44. Composición farmacéutica según la reivindicación 43 que comprende un poxvirus recombinante según cualquiera de las reivindicaciones 11 a 15 y opcionalmente como segundo vector recombinante un poxvirus que comprende por lo menos una secuencia exógena de ácido nucleico que codifica por lo menos un antígeno seleccionado o un epítopo inmunitario del mismo.

45. Composición farmacéutica según cualquiera de las reivindicaciones 43 a 44 que comprende además una citocina, una quimiocina o Flt-3L.

46. Composición farmacéutica según cualquiera de las reivindicaciones 43 a 44 apta para administrar por vía intravenosa, subcutánea, intralinfática, intratumoral, intradérmica, intramuscular, intraperitoneal, intrarrectal, intravaginal, intranasal, o por vía oral, mediante la instilación de la vejiga o mediante escarificación.

47. Composición farmacéutica que comprende las células dendríticas y derivados de las mismas según la reivindicación 38 y un excipiente farmacéuticamente aceptable.

48. Procedimiento in vitro para aumentar la respuesta inmunitaria específica de un antígeno en una célula aislada del sistema inmunitario caracterizado porque se utiliza el vector recombinante según cualquiera de las reivindicaciones 1 a 34 o las células anfitrionas según las reivindicaciones 35 a 42.

49. Procedimiento según la reivindicación 48, en el que se utilizan las células anfitrionas según las reivindicaciones 35 a 42 y que opcionalmente comprende además una etapa de activación de dichas células con un antígeno seleccionado o un epítopo del mismo.

50. Procedimiento según la reivindicación 48, en el que las células aisladas del sistema inmunitario son linfocitos T y caracterizado porque comprende la etapa de exponer un linfocito T aislado a una célula anfitriona según cualquiera de las reivindicaciones 35 a 42 por sí sola o en combinación con un antígeno seleccionado o un epítopo inmunitario del mismo.

51. Procedimiento según la reivindicación 50, en el que dichos linfocitos T son autógenos de un paciente.

52. Utilización del vector recombinante según cualquiera de las reivindicaciones 1 a 34 en la preparación de un medicamento para tratar o prevenir el cáncer o trastornos provocados por un microorganismo patógeno.

53. Utilización del vector recombinante según cualquiera de las reivindicaciones 1 a 34 en la preparación de un medicamento para tratar o prevenir estados preneoplásicos o hiperplásicos.

54. Utilización del vector recombinante según cualquiera de las reivindicaciones 1 a 34 en la preparación de un medicamento destinado a aumentar la respuesta inmunitaria.

55. Utilización de una célula anfitriona según cualquiera de las reivindicaciones 37 a 42 por sí sola o en combinación con un antígeno seleccionado para preparar un medicamento destinado a inmunoterapia o vacunación.

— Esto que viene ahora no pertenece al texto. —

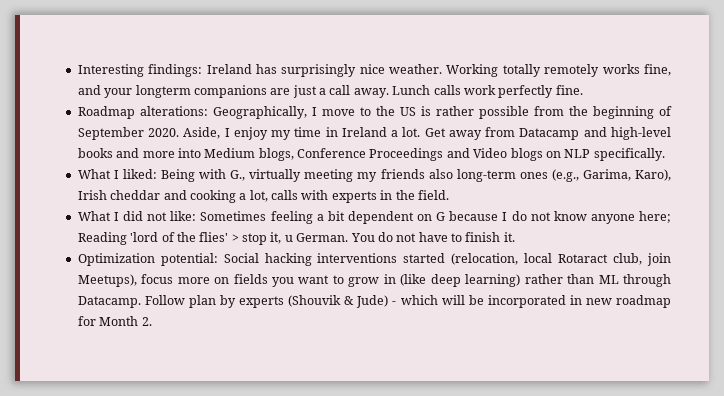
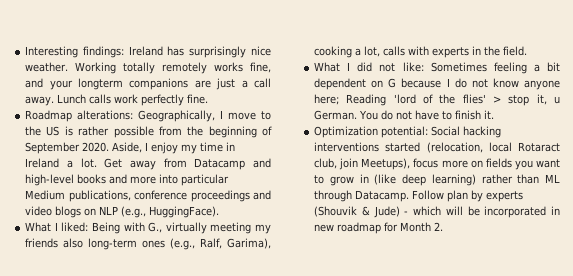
[204,148,508,161] Medium blogs, Conference Proceedings and Video -> [181,174,230,186] [25,190,271,202] [25,206,53,216] particular Medium publications, conference proceedings and video
[593,148,665,161] specifically. -> [121,206,220,218] (e.g., HuggingFace).
[582,169,671,181] [77,190,187,200] Garima, Karo), Irish cheddar and -> [200,238,272,249] Ralf, Garima),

56. Procedimiento de producción de un poxvirus recombinante que comprende dejar que el vector recombinante según cualquiera de las reivindicaciones 16 a 19 experimente una recombinación con el genoma de un poxvirus original.

57. Kit para la producción de un poxvirus recombinante que comprende el vector recombinante según cualquiera de las reivindicaciones 16 a 19 y opcionalmente un poxvirus original.

58. Procedimiento de evaluación de la eficacia in vitro de una vacuna contra un antígeno seleccionado que comprende determinar el número y la función de los linfocitos específicos del antígeno seleccionado en presencia de las células según la reivindicación 37 que presentan antígenos en el que el aumento del número, la función o la combinación de los mismos de los linfocitos específicos del antígeno seleccionado constituye un indicador de la eficacia de la vacuna contra el antígeno seleccionado.

59. Procedimiento de detección sistemática de péptidos inmunógenos de una pluralidad de péptidos que comprende:

(a) activar las células que presentan antígenos infectadas con un vector recombinante según cualquiera de las reivindicaciones 1 a 34 con una pluralidad de péptidos para formar células que presentan antígenos activadas con péptidos;

(b) determinar la respuesta inmunitaria linfoide en presencia de las células que presentan antígenos activadas con péptidos, siendo el aumento de la respuesta inmunitaria un indicador de un péptido inmunógeno de la célula que presenta antígenos activada con péptidos.

60. Procedimiento según la reivindicación 59, en el que la fuente de la pluralidad de péptidos es una genoteca peptídica combinatoria.